Record extracts:

- - - -

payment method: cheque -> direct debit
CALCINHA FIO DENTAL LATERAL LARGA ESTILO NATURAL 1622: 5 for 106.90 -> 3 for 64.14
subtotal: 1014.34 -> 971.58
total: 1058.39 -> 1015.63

- - - -

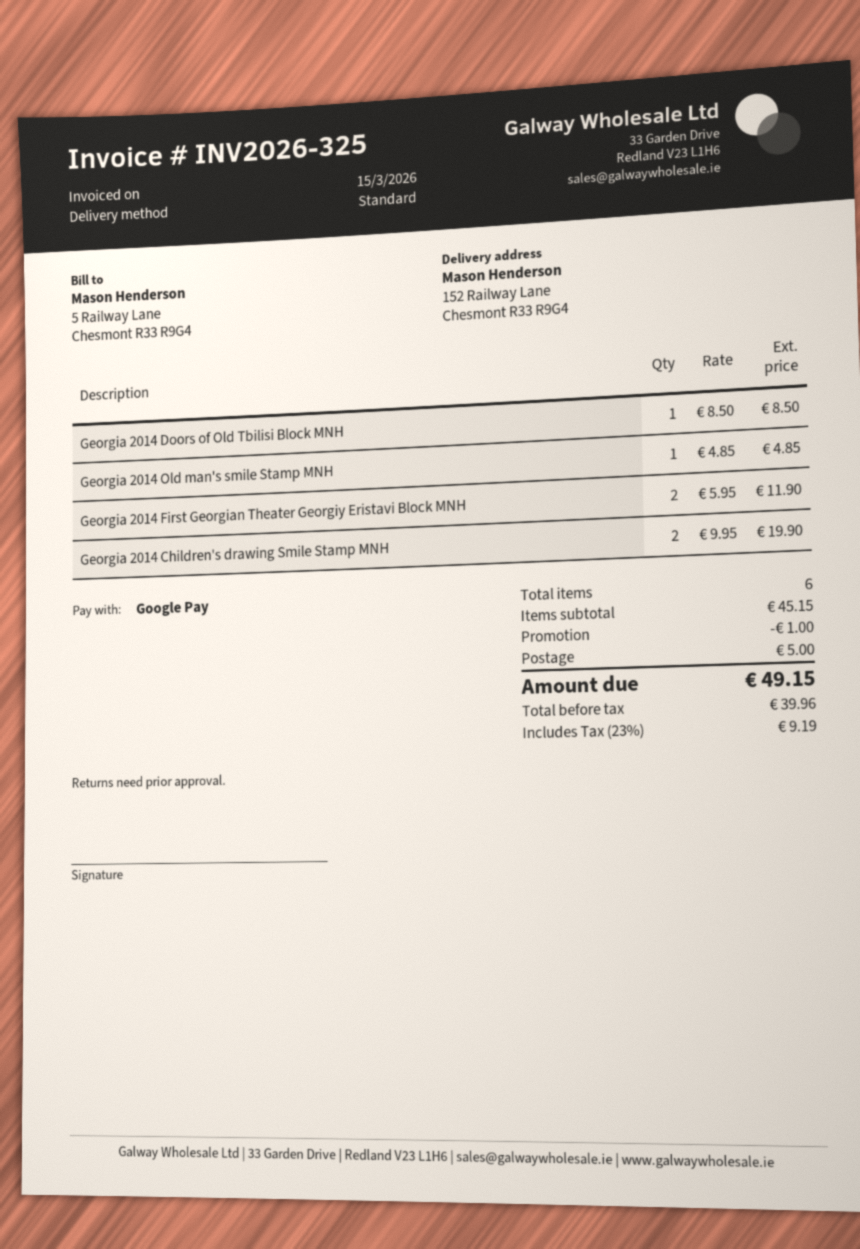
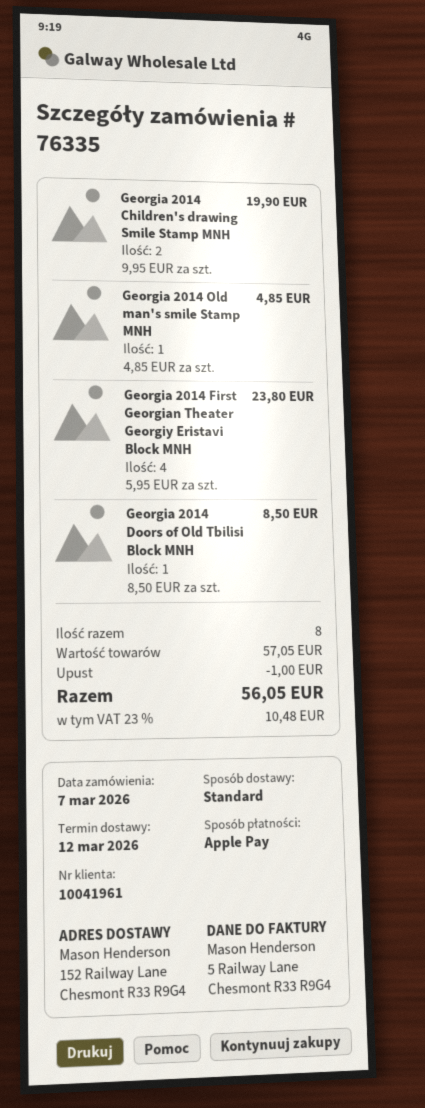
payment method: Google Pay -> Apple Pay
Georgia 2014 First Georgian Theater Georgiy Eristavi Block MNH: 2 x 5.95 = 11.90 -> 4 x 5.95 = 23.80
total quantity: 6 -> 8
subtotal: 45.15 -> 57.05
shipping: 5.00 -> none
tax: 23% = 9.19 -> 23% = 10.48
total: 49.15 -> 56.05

- - - -

Task requirements: Once you have checked every line of the material above, return the ones that hold the string "method".

Output below:
payment method: cheque -> direct debit
payment method: Google Pay -> Apple Pay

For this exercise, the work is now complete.